▸ **What the task requires**
Whenever the string "Final" turns up in a line below, that line should be copied.

▸ **Records for this exercise**
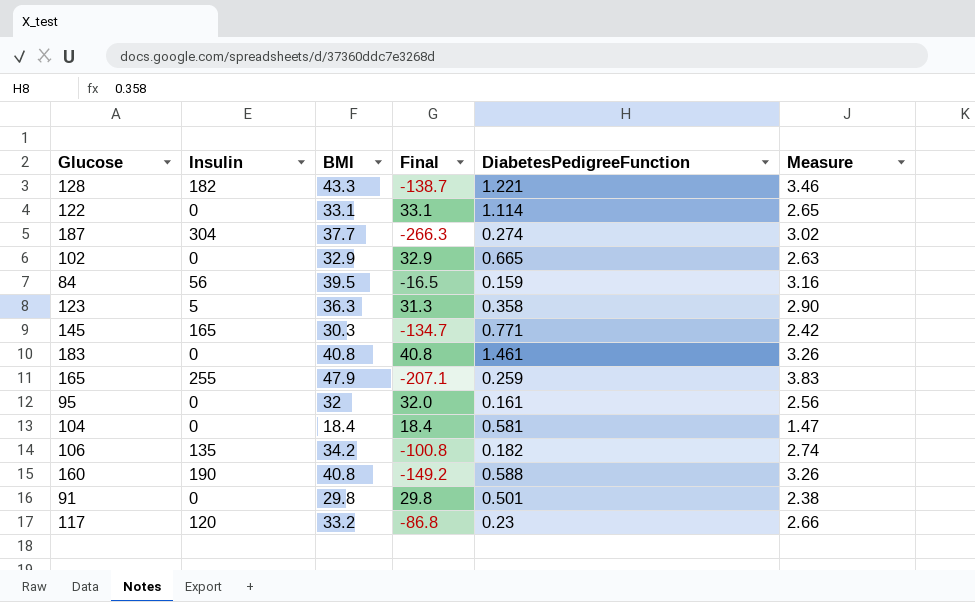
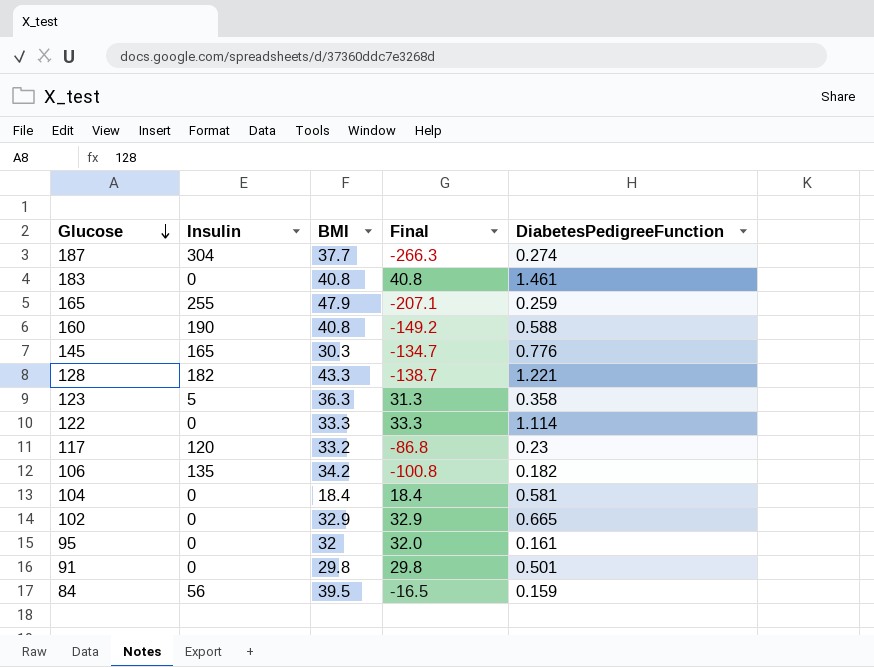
row order: none -> Glucose descending
column Measure | formula: [BMI] * 0.08 -> none
145 | DiabetesPedigreeFunction: 0.771 -> 0.776
122 | BMI: 33.1 -> 33.3
122 | Final: 33.1 -> 33.3

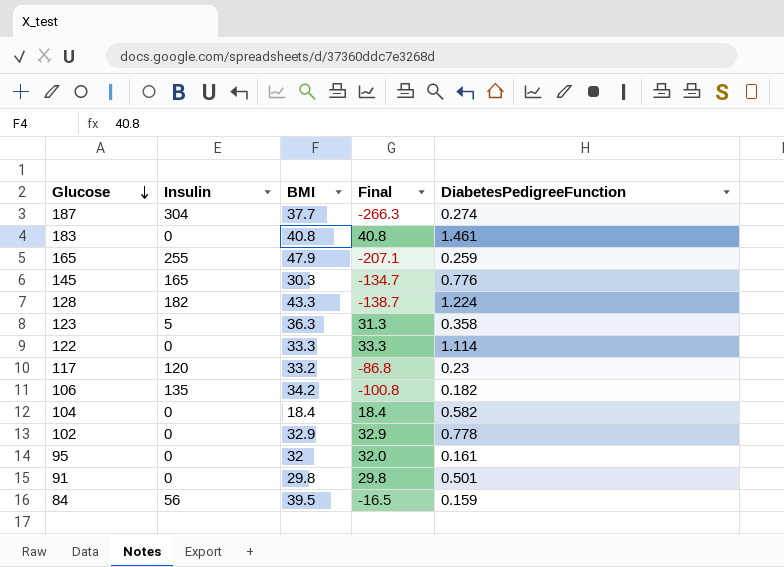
row 160: 190 | 40.8 | -149.2 | 0.588 -> none
128 | DiabetesPedigreeFunction: 1.221 -> 1.224
104 | DiabetesPedigreeFunction: 0.581 -> 0.582
102 | DiabetesPedigreeFunction: 0.665 -> 0.778

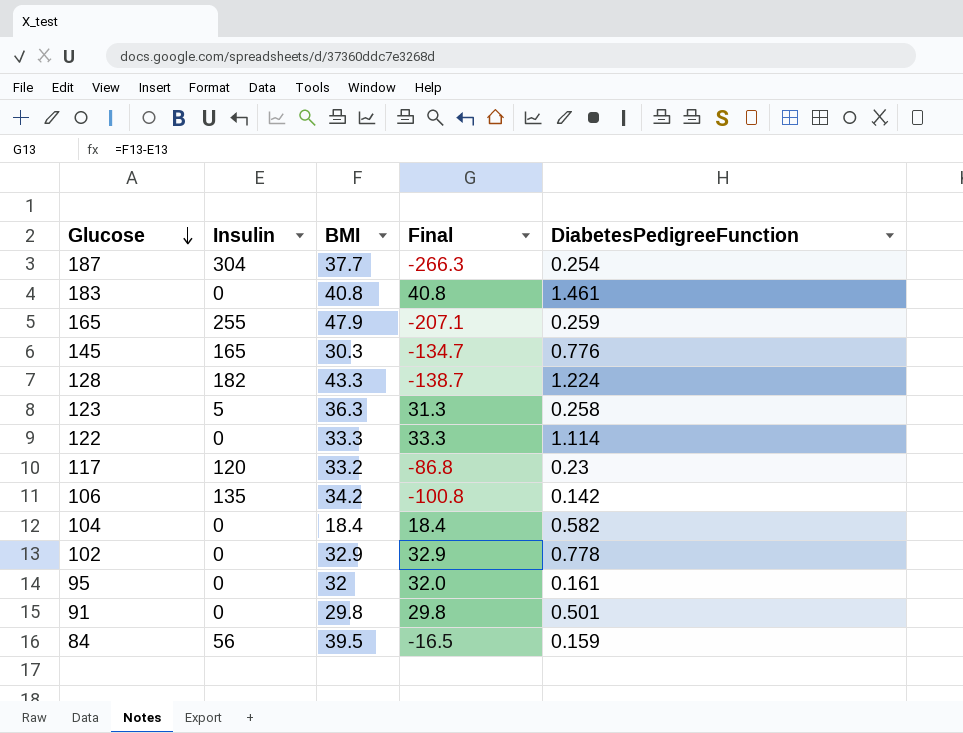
187 | DiabetesPedigreeFunction: 0.274 -> 0.254
123 | DiabetesPedigreeFunction: 0.358 -> 0.258
106 | DiabetesPedigreeFunction: 0.182 -> 0.142

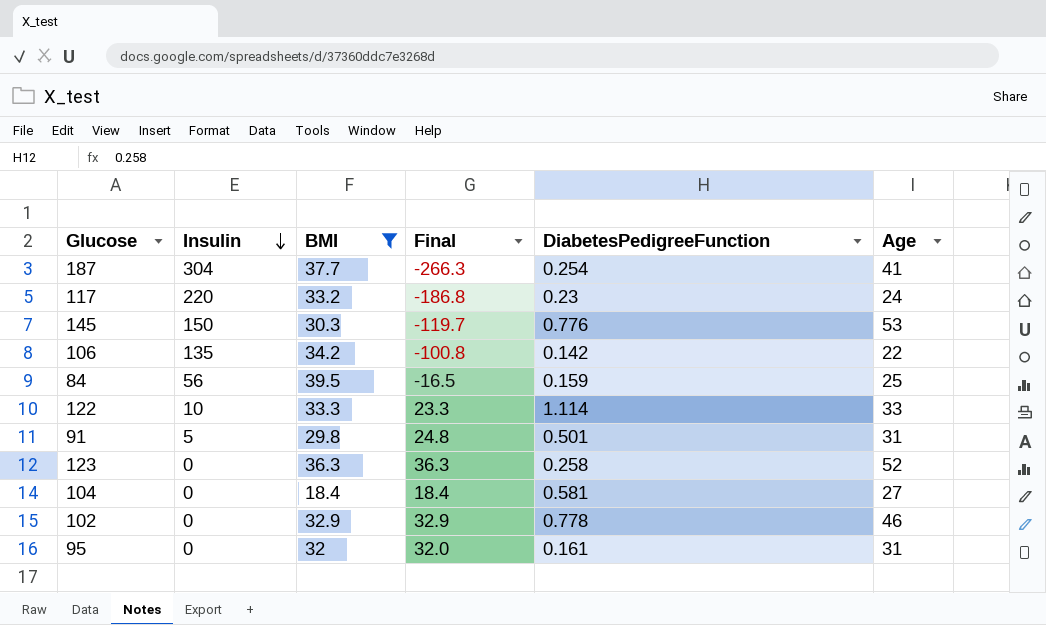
filter: none -> BMI <= 39.5
row order: Glucose descending -> Insulin descending
column Age | position: none -> 6
117 | Insulin: 120 -> 220
117 | Final: -86.8 -> -186.8
145 | Insulin: 165 -> 150
145 | Final: -134.7 -> -119.7
122 | Insulin: 0 -> 10
122 | Final: 33.3 -> 23.3
91 | Insulin: 0 -> 5
91 | Final: 29.8 -> 24.8
123 | Insulin: 5 -> 0
123 | Final: 31.3 -> 36.3
104 | DiabetesPedigreeFunction: 0.582 -> 0.581

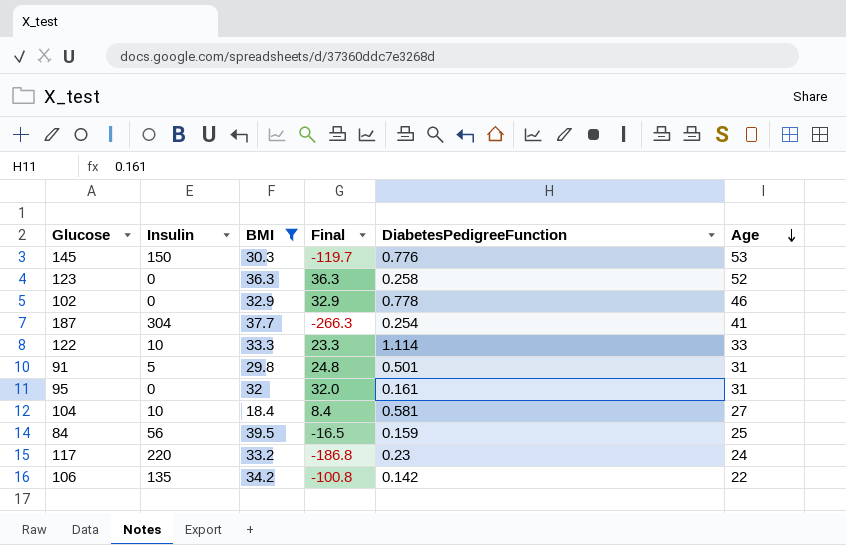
row order: Insulin descending -> Age descending
104 | Insulin: 0 -> 10
104 | Final: 18.4 -> 8.4

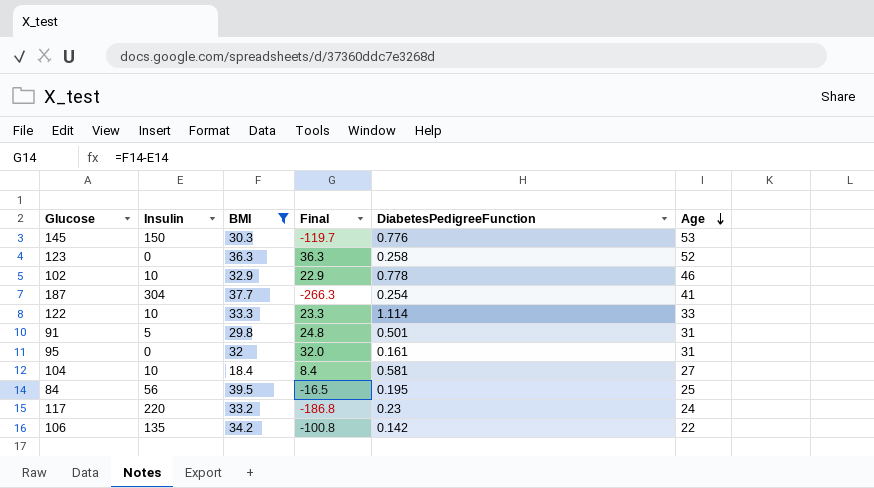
102 | Insulin: 0 -> 10
102 | Final: 32.9 -> 22.9
84 | DiabetesPedigreeFunction: 0.159 -> 0.195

▸ **Answer to this exercise**
122 | Final: 33.1 -> 33.3
117 | Final: -86.8 -> -186.8
145 | Final: -134.7 -> -119.7
122 | Final: 33.3 -> 23.3
91 | Final: 29.8 -> 24.8
123 | Final: 31.3 -> 36.3
104 | Final: 18.4 -> 8.4
102 | Final: 32.9 -> 22.9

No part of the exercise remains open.